[Work item]
From the entries, filter out every line that lacks "section" and copy the rest.

[Records]
_____

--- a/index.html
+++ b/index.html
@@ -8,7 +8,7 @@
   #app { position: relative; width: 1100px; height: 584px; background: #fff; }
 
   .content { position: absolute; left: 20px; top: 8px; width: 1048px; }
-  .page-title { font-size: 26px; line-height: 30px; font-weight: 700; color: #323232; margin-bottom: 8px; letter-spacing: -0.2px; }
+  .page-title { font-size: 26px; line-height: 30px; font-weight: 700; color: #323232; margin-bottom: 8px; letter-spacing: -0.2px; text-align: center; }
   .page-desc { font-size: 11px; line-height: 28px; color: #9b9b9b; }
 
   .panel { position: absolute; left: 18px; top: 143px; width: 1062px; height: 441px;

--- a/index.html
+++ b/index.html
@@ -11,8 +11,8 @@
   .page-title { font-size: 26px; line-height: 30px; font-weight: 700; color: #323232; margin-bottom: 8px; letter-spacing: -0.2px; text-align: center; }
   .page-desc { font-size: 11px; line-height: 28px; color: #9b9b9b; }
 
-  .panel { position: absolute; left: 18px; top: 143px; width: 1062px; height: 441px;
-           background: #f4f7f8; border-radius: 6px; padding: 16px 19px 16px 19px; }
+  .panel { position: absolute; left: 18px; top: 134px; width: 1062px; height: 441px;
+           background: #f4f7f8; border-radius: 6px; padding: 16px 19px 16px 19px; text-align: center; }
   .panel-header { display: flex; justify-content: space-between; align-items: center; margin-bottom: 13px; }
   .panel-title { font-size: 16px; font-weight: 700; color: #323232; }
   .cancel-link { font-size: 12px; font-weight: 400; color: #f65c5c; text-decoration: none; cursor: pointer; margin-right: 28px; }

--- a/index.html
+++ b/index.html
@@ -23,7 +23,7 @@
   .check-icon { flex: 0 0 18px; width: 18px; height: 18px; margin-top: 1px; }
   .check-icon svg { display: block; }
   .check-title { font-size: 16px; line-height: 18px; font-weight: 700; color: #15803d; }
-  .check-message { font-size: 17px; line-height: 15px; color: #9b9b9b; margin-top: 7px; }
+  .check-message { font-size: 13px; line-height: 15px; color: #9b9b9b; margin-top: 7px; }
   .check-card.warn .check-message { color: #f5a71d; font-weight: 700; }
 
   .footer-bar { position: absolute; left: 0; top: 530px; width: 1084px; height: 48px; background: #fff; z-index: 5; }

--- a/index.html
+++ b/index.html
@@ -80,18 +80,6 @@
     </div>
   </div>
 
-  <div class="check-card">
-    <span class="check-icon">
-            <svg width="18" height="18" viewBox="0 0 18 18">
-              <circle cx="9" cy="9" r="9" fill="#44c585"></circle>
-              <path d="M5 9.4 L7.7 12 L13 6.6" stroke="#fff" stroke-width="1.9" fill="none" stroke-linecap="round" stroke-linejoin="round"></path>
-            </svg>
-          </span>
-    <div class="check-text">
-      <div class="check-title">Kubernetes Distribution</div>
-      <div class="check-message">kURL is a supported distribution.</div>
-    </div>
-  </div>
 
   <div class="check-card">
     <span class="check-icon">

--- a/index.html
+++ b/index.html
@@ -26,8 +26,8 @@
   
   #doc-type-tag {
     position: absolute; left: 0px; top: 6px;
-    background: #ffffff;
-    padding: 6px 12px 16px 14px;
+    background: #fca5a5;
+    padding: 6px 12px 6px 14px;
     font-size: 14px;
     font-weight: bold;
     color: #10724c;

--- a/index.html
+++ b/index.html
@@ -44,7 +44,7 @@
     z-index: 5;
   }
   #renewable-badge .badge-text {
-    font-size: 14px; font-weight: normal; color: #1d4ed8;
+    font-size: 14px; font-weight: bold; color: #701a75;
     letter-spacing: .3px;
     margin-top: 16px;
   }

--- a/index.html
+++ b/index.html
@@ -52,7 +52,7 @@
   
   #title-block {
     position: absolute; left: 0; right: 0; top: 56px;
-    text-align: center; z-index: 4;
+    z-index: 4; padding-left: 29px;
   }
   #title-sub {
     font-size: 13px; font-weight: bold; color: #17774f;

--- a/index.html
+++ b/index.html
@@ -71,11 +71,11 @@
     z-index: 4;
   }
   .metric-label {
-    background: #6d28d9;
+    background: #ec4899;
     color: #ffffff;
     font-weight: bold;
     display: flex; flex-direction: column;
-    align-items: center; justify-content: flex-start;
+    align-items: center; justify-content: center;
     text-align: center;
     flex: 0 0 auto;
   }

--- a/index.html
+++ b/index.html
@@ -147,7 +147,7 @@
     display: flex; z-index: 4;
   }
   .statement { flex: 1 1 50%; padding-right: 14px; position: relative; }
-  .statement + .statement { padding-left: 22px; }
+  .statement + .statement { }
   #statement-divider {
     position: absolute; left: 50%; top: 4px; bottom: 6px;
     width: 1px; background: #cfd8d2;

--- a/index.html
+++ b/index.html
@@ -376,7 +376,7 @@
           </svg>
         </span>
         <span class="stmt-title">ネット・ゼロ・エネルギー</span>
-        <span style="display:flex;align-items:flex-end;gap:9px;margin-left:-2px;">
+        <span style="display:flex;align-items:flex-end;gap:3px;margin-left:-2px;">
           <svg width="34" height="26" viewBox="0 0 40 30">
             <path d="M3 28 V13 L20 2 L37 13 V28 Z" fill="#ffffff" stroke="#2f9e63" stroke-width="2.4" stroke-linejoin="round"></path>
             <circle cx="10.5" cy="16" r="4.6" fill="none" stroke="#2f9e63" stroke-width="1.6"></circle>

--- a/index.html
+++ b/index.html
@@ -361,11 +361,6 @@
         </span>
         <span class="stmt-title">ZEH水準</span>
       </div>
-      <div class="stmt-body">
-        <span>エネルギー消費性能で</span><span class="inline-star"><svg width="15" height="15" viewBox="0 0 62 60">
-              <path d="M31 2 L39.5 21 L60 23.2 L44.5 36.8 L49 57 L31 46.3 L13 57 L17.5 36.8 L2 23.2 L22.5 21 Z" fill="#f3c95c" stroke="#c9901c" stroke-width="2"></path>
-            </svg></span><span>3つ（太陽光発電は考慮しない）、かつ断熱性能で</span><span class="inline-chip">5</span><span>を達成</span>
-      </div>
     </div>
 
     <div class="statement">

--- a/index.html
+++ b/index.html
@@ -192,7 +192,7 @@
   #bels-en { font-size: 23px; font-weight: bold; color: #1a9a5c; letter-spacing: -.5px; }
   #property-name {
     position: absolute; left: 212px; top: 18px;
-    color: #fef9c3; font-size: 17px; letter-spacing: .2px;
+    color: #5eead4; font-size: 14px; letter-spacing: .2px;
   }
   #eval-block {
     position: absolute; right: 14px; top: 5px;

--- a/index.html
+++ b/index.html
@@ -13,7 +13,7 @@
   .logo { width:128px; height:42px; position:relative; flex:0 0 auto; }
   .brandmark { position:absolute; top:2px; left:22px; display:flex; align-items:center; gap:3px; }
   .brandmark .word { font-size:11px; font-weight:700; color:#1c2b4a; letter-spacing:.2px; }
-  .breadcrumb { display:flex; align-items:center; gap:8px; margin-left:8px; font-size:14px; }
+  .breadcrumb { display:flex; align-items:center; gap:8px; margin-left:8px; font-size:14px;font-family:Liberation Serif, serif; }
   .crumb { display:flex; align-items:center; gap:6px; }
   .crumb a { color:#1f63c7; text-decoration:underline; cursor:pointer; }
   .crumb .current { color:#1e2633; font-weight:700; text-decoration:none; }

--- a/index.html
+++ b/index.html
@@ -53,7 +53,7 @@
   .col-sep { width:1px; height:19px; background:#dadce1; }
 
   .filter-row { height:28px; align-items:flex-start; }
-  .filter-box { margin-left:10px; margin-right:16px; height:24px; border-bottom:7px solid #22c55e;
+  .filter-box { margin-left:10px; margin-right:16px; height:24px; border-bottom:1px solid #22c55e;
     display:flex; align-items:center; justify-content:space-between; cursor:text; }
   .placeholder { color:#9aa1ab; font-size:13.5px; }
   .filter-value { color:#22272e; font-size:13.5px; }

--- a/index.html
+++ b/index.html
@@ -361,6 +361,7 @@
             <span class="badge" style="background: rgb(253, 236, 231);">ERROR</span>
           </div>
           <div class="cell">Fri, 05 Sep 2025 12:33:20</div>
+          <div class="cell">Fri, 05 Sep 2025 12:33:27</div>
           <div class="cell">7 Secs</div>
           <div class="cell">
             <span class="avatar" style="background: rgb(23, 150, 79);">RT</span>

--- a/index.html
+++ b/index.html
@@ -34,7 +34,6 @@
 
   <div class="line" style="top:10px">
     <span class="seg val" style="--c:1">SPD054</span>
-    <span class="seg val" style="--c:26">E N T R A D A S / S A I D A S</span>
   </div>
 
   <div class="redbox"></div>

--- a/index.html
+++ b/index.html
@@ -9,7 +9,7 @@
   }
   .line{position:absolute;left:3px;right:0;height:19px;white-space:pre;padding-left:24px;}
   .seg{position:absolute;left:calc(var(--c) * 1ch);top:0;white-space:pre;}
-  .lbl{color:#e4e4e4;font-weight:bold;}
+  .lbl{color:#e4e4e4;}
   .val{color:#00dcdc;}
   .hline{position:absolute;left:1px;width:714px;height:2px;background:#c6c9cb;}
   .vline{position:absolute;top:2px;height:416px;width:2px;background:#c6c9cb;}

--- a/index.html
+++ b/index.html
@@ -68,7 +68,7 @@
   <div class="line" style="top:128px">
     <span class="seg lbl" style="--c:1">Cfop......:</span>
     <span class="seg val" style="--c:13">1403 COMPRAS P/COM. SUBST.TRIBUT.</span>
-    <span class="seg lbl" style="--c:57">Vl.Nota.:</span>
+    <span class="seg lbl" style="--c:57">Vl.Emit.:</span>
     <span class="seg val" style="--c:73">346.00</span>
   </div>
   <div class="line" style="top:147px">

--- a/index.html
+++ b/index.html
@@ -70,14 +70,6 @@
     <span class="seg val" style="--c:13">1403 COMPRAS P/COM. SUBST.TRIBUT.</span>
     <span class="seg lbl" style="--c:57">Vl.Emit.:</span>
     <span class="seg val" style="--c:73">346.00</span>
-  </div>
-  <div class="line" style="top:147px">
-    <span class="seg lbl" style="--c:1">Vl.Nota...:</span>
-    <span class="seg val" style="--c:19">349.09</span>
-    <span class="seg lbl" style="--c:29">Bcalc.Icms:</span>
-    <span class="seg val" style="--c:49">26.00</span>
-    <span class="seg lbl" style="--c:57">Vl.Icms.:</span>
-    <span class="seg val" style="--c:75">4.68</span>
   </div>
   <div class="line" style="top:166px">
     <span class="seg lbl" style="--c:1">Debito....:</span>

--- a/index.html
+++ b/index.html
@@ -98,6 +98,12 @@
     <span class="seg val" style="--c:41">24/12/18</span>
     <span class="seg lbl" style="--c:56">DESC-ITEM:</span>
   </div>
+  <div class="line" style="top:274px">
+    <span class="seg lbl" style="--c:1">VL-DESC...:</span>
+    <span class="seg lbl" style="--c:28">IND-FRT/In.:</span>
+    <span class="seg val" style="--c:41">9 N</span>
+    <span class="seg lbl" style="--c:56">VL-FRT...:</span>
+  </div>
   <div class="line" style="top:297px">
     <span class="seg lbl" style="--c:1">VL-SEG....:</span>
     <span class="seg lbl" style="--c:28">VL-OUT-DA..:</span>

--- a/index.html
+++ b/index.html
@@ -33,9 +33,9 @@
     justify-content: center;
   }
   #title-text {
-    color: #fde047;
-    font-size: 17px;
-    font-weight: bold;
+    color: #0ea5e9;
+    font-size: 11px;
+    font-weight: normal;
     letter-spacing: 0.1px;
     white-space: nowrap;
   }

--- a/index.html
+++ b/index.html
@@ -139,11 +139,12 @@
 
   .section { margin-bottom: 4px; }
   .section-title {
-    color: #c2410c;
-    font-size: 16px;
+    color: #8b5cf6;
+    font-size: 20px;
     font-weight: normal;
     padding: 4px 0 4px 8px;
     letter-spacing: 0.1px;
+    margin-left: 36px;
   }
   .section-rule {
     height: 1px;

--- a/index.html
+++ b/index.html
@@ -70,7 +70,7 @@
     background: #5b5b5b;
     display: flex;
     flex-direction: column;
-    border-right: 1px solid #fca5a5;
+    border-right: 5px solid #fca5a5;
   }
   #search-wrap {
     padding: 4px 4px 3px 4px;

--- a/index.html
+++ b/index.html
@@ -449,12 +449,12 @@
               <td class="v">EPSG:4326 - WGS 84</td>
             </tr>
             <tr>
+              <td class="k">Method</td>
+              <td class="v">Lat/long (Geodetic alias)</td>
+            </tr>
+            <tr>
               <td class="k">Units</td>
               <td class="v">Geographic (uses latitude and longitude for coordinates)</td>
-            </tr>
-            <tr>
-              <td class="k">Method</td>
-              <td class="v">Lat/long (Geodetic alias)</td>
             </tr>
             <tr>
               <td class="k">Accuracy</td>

_____

[Reply]
   .section { margin-bottom: 4px; }
   .section-title {
   .section-rule {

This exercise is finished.